Professor and Professor Emeritus
Research and teaching
I have been studying the chemistry underlying Alzheimer’s disease for more than a decade and have written two reviews. Most of the chemistry of AD involves the beta amyloid peptide (Ab). It binds Cu and Fe with elevated redox activity and generates reactive oxygen species. We have examined the metal binding and redox activity in great detail in silico, using the full gamut of computational methodology. Secondly, Ab undergoes a major conformational change from helical to beta sheet and aggregates into neutotoxic oligomeric species. My group has expended considerable effort at designing inhibitors that are specific to Ab and inhibit its aggregation. Ab is conformationally flexible and does not have a well-defined binding pocket unlike a normal enzyme which one may want to inhibit.

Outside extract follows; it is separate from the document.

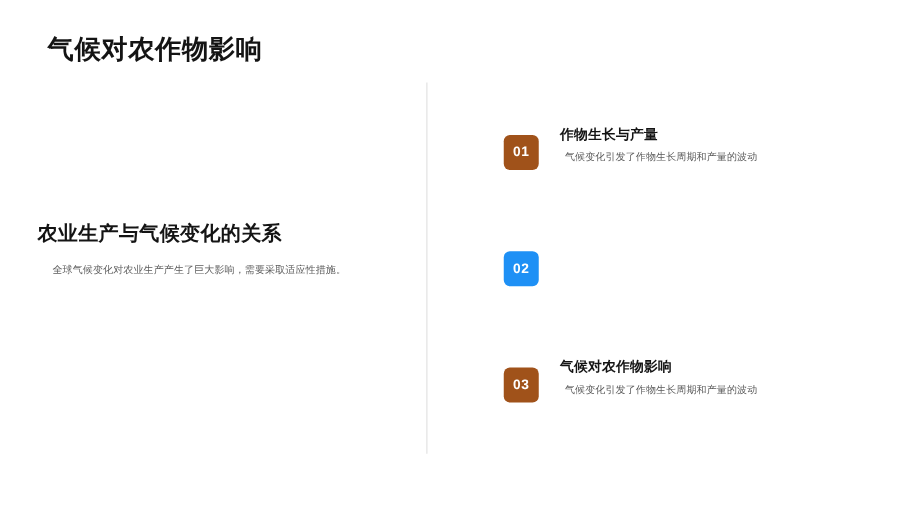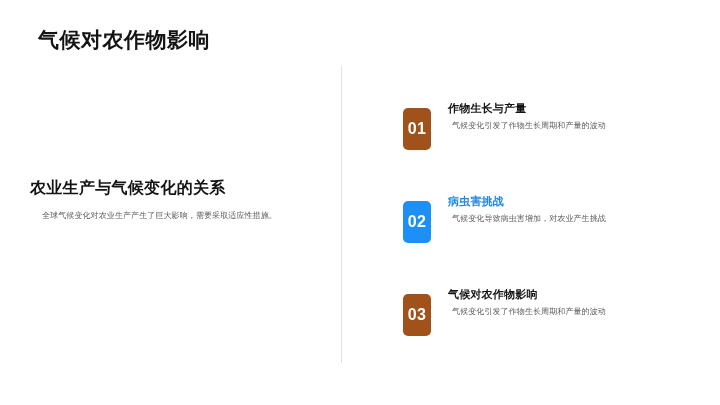"01" .badge { font-size: 16px -> 11px; height: 42px -> 28px }
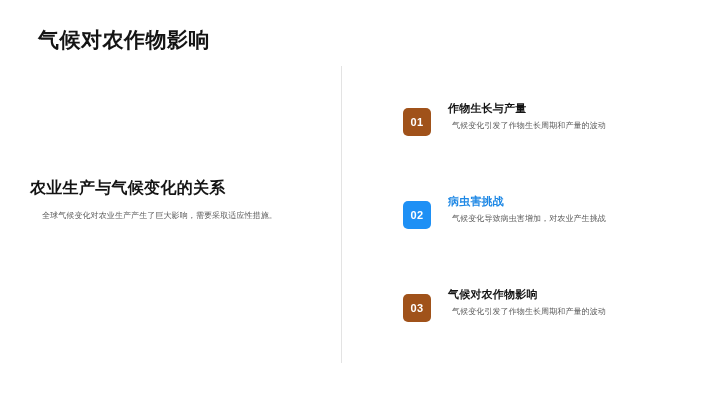"病虫害挑战" div.item-text { html: <div> <p>病虫害挑战</p> <p>气候变化导致病虫害增加，对农业产生挑战</p> </div> -> none }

We have applied computer assisted drug design to design oligomerization inhibitiors for Ab [Samir Roy, PhD Dissertation, University of Calgary, 2010]. Some of these have been synthesized and assayed in a limited fashion. As a result, I have a lot of experience in the biophysics and biochemistry of: protein/peptide interactions with metals, other proteins/peptides, and membranes; protein folding; oxidative damage to proteins (inflammation); lipid peroxidation. The research involves application of computational methodology ranging from computer assisted drug design, empirical molecular dynamics simulations of peptides and membranes, to high level ab initio computational chemistry.